Your goal - Would you please restate all of the entries exactly, apart from the pictures?

Recorded information -
--------------------------------------------------

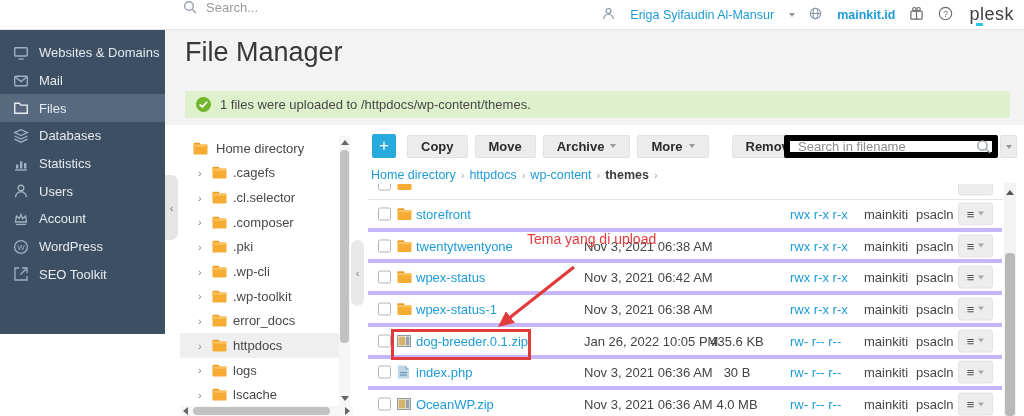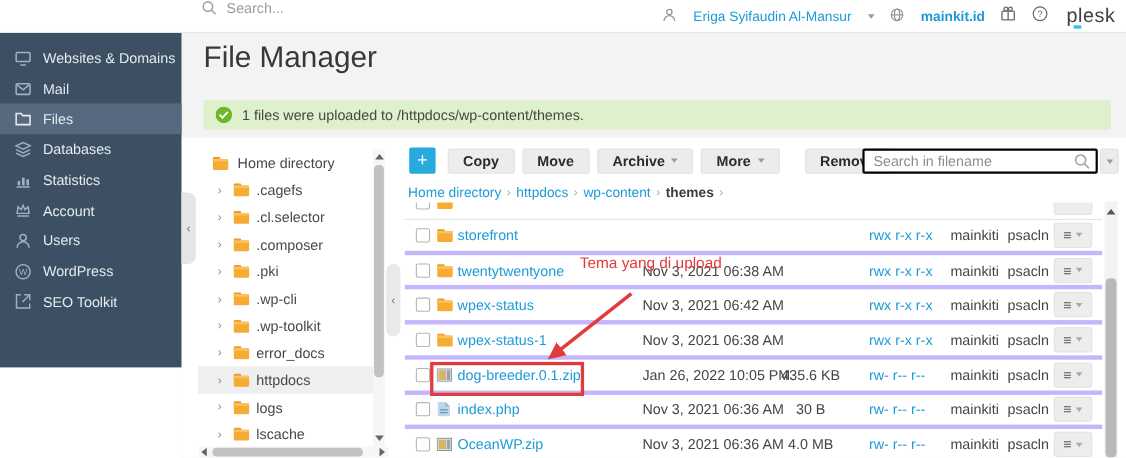--- a/index.html
+++ b/index.html
@@ -64,21 +64,21 @@
   .tri-down{width:0;height:0;border-left:4px solid transparent;border-right:4px solid transparent;border-top:5px solid #666}
   .tri-left{width:0;height:0;border-top:4px solid transparent;border-bottom:4px solid transparent;border-right:5px solid #666}
   .tri-right{width:0;height:0;border-top:4px solid transparent;border-bottom:4px solid transparent;border-left:5px solid #666}
 
   
   .toolbar{left:372px;top:134px;display:flex;align-items:center}
   .add-btn{width:24px;height:24px;background:var(--accent-blue);color:#fff;border:none;border-radius:2px;font-size:17px;line-height:22px;cursor:pointer;margin-right:11px;font-family:inherit}
   .tbtn{height:23px;background:#ececec;border:1px solid #e2e2e2;border-radius:2px;font-size:13px;font-weight:700;color:#2b2b2b;padding:0 13px;margin-right:7px;cursor:pointer;display:inline-flex;align-items:center;gap:6px;font-family:inherit}
   .tbtn.ml-lg{margin-left:16px}
   .fsearch{left:784px;top:135px;width:214px;height:23px}
-  .fsearch input{width:100%;height:100%;border:2px solid #000000;border-radius:2px;padding:0 26px 0 8px;font-size:13px;color:#555;outline:none;font-family:inherit}
+  .fsearch input{width:100%;height:100%;border:6px solid #000000;border-radius:2px;padding:0 26px 0 8px;font-size:13px;color:#555;outline:none;font-family:inherit}
   .fsearch input::placeholder{color:#8d8d8d}
   .fsearch .mag{position:absolute;right:7px;top:4px}
   .mini-dd{left:1000px;top:135px;width:17px;height:23px;background:#ececec;border:1px solid #e2e2e2;border-radius:2px;display:flex;align-items:center;justify-content:center;cursor:pointer}
 
   
   .breadcrumb{left:371px;top:168px;font-size:12.5px;display:flex;gap:5px;align-items:center}
   .bc-link{color:var(--link-blue);cursor:pointer}
   .bc-current{color:#3d3d3d;font-weight:700}
   .bc-sep{color:#a9a9a9;font-size:11px}
 
@@ -199,34 +199,34 @@
             <rect x="3" y="8.5" width="2.4" height="4" fill="#9fb1c1"></rect>
             <rect x="7" y="5.5" width="2.4" height="7" fill="#9fb1c1"></rect>
             <rect x="11" y="7" width="2.4" height="5.5" fill="#9fb1c1"></rect>
           </svg>
         </span>
         <span class="slabel">Statistics</span>
       </div>
       <div class="side-item">
         <span class="sicon">
           <svg width="16" height="16" viewBox="0 0 16 16">
+            <circle cx="8" cy="5" r="2.8" fill="none" stroke="#9fb1c1" stroke-width="1.4"></circle>
+            <path d="M2.5 14.3a5.5 5.5 0 0 1 11 0" fill="none" stroke="#9fb1c1" stroke-width="1.4"></path>
+          </svg>
+        </span>
+        <span class="slabel">Users</span>
+      </div>
+      <div class="side-item">
+        <span class="sicon">
+          <svg width="16" height="16" viewBox="0 0 16 16">
             <path d="M2.5 11L3.4 5l3 2.6L8 3.5l1.6 4.1 3-2.6.9 6z" fill="none" stroke="#9fb1c1" stroke-width="1.3"></path>
             <line x1="2.8" y1="13.4" x2="13.2" y2="13.4" stroke="#9fb1c1" stroke-width="1.3"></line>
           </svg>
         </span>
         <span class="slabel">Account</span>
-      </div>
-      <div class="side-item">
-        <span class="sicon">
-          <svg width="16" height="16" viewBox="0 0 16 16">
-            <circle cx="8" cy="5" r="2.8" fill="none" stroke="#9fb1c1" stroke-width="1.4"></circle>
-            <path d="M2.5 14.3a5.5 5.5 0 0 1 11 0" fill="none" stroke="#9fb1c1" stroke-width="1.4"></path>
-          </svg>
-        </span>
-        <span class="slabel">Users</span>
       </div>
       <div class="side-item">
         <span class="sicon">
           <svg width="16" height="16" viewBox="0 0 16 16">
             <circle cx="8" cy="8" r="6.4" fill="none" stroke="#9fb1c1" stroke-width="1.3"></circle>
             <text x="8" y="11" text-anchor="middle" font-size="8" fill="#9fb1c1" font-family="sans-serif">W</text>
           </svg>
         </span>
         <span class="slabel">WordPress</span>
       </div>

--------------------------------------------------

Task result -
--- a/index.html
+++ b/index.html
@@ -64,21 +64,21 @@
   .tri-down{width:0;height:0;border-left:4px solid transparent;border-right:4px solid transparent;border-top:5px solid #666}
   .tri-left{width:0;height:0;border-top:4px solid transparent;border-bottom:4px solid transparent;border-right:5px solid #666}
   .tri-right{width:0;height:0;border-top:4px solid transparent;border-bottom:4px solid transparent;border-left:5px solid #666}
 
   
   .toolbar{left:372px;top:134px;display:flex;align-items:center}
   .add-btn{width:24px;height:24px;background:var(--accent-blue);color:#fff;border:none;border-radius:2px;font-size:17px;line-height:22px;cursor:pointer;margin-right:11px;font-family:inherit}
   .tbtn{height:23px;background:#ececec;border:1px solid #e2e2e2;border-radius:2px;font-size:13px;font-weight:700;color:#2b2b2b;padding:0 13px;margin-right:7px;cursor:pointer;display:inline-flex;align-items:center;gap:6px;font-family:inherit}
   .tbtn.ml-lg{margin-left:16px}
   .fsearch{left:784px;top:135px;width:214px;height:23px}
-  .fsearch input{width:100%;height:100%;border:2px solid #000000;border-radius:2px;padding:0 26px 0 8px;font-size:13px;color:#555;outline:none;font-family:inherit}
+  .fsearch input{width:100%;height:100%;border:6px solid #000000;border-radius:2px;padding:0 26px 0 8px;font-size:13px;color:#555;outline:none;font-family:inherit}
   .fsearch input::placeholder{color:#8d8d8d}
   .fsearch .mag{position:absolute;right:7px;top:4px}
   .mini-dd{left:1000px;top:135px;width:17px;height:23px;background:#ececec;border:1px solid #e2e2e2;border-radius:2px;display:flex;align-items:center;justify-content:center;cursor:pointer}
 
   
   .breadcrumb{left:371px;top:168px;font-size:12.5px;display:flex;gap:5px;align-items:center}
   .bc-link{color:var(--link-blue);cursor:pointer}
   .bc-current{color:#3d3d3d;font-weight:700}
   .bc-sep{color:#a9a9a9;font-size:11px}
 
@@ -199,34 +199,34 @@
             <rect x="3" y="8.5" width="2.4" height="4" fill="#9fb1c1"></rect>
             <rect x="7" y="5.5" width="2.4" height="7" fill="#9fb1c1"></rect>
             <rect x="11" y="7" width="2.4" height="5.5" fill="#9fb1c1"></rect>
           </svg>
         </span>
         <span class="slabel">Statistics</span>
       </div>
       <div class="side-item">
         <span class="sicon">
           <svg width="16" height="16" viewBox="0 0 16 16">
+            <circle cx="8" cy="5" r="2.8" fill="none" stroke="#9fb1c1" stroke-width="1.4"></circle>
+            <path d="M2.5 14.3a5.5 5.5 0 0 1 11 0" fill="none" stroke="#9fb1c1" stroke-width="1.4"></path>
+          </svg>
+        </span>
+        <span class="slabel">Users</span>
+      </div>
+      <div class="side-item">
+        <span class="sicon">
+          <svg width="16" height="16" viewBox="0 0 16 16">
             <path d="M2.5 11L3.4 5l3 2.6L8 3.5l1.6 4.1 3-2.6.9 6z" fill="none" stroke="#9fb1c1" stroke-width="1.3"></path>
             <line x1="2.8" y1="13.4" x2="13.2" y2="13.4" stroke="#9fb1c1" stroke-width="1.3"></line>
           </svg>
         </span>
         <span class="slabel">Account</span>
-      </div>
-      <div class="side-item">
-        <span class="sicon">
-          <svg width="16" height="16" viewBox="0 0 16 16">
-            <circle cx="8" cy="5" r="2.8" fill="none" stroke="#9fb1c1" stroke-width="1.4"></circle>
-            <path d="M2.5 14.3a5.5 5.5 0 0 1 11 0" fill="none" stroke="#9fb1c1" stroke-width="1.4"></path>
-          </svg>
-        </span>
-        <span class="slabel">Users</span>
       </div>
       <div class="side-item">
         <span class="sicon">
           <svg width="16" height="16" viewBox="0 0 16 16">
             <circle cx="8" cy="8" r="6.4" fill="none" stroke="#9fb1c1" stroke-width="1.3"></circle>
             <text x="8" y="11" text-anchor="middle" font-size="8" fill="#9fb1c1" font-family="sans-serif">W</text>
           </svg>
         </span>
         <span class="slabel">WordPress</span>
       </div>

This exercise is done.